🤖 AI Summary
Existing multimodal comment stance detection (MCSD) research suffers from two critical limitations: pseudo-multimodality—where only the source post contains images while comments are purely textual—and user homogenization—where individual user differences are ignored. To address these issues, we introduce U-MStance, the first user-centric multimodal stance detection dataset. We further propose PRISM, a novel framework featuring: (1) longitudinal user history modeling to capture personalized behavioral patterns; (2) a pioneering vision–text chained reasoning alignment mechanism enabling fine-grained cross-modal inference; and (3) bidirectional, mutually reinforcing learning between stance detection and response generation. Extensive experiments demonstrate that PRISM significantly outperforms strong baselines on U-MStance, validating the effectiveness of user-aware representation learning and context-sensitive multimodal reasoning.
📝 Abstract
The rapid proliferation of multimodal social media content has driven research in Multimodal Conversational Stance Detection (MCSD), which aims to interpret users' attitudes toward specific targets within complex discussions. However, existing studies remain limited by: **1) pseudo-multimodality**, where visual cues appear only in source posts while comments are treated as text-only, misaligning with real-world multimodal interactions; and **2) user homogeneity**, where diverse users are treated uniformly, neglecting personal traits that shape stance expression.
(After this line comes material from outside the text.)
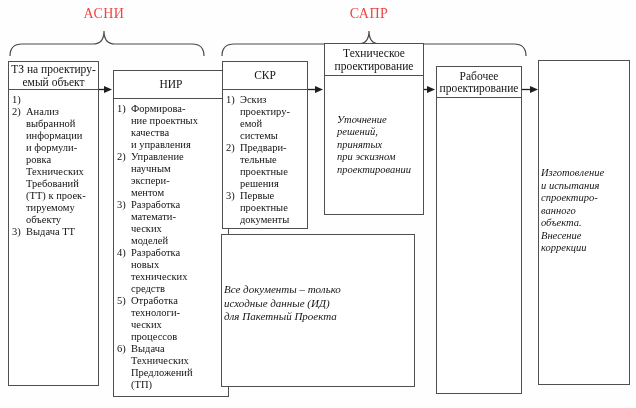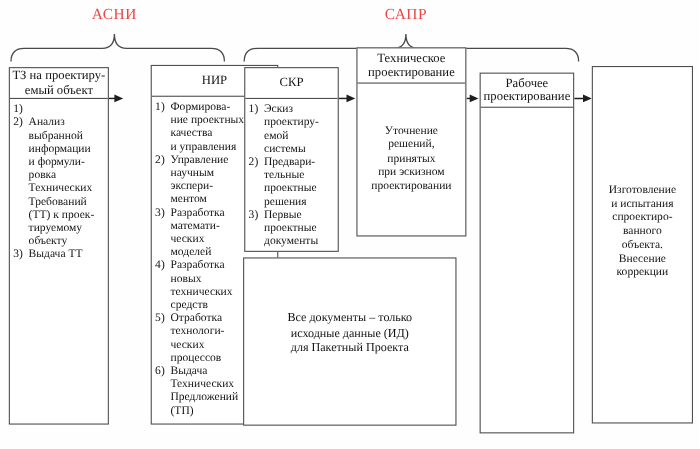"НИР" div.box { margin-left: 24px -> none; top: 59px -> 70px }
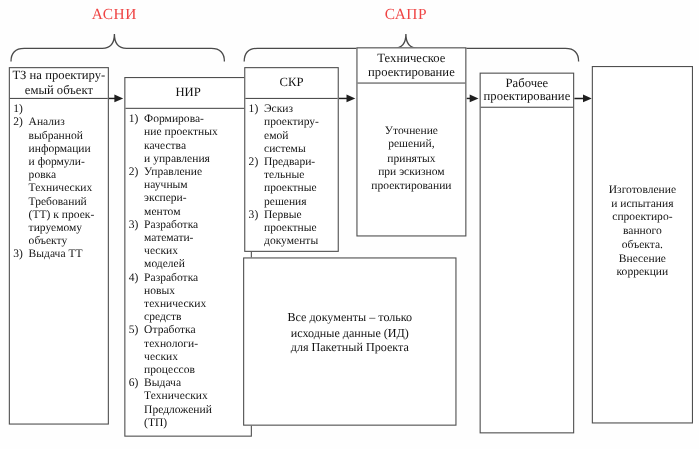"Уточнение" .center-text { font-style: none -> italic; text-align: center -> none }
To address these issues, we introduce **U-MStance**, the first user-centric MCSD dataset, containing over 40k annotated comments across six real-world targets. We further propose **PRISM**, a **P**ersona-**R**easoned mult**I**modal **S**tance **M**odel for MCSD. PRISM first derives longitudinal user personas from historical posts and comments to capture individual traits, then aligns textual and visual cues within conversational context via Chain-of-Thought to bridge semantic and pragmatic gaps across modalities. Finally, a mutual task reinforcement mechanism is employed to jointly optimize stance detection and stance-aware response generation for bidirectional knowledge transfer. Experiments on U-MStance demonstrate that PRISM yields significant gains over strong baselines, underscoring the effectiveness of user-centric and context-grounded multimodal reasoning for realistic stance understanding.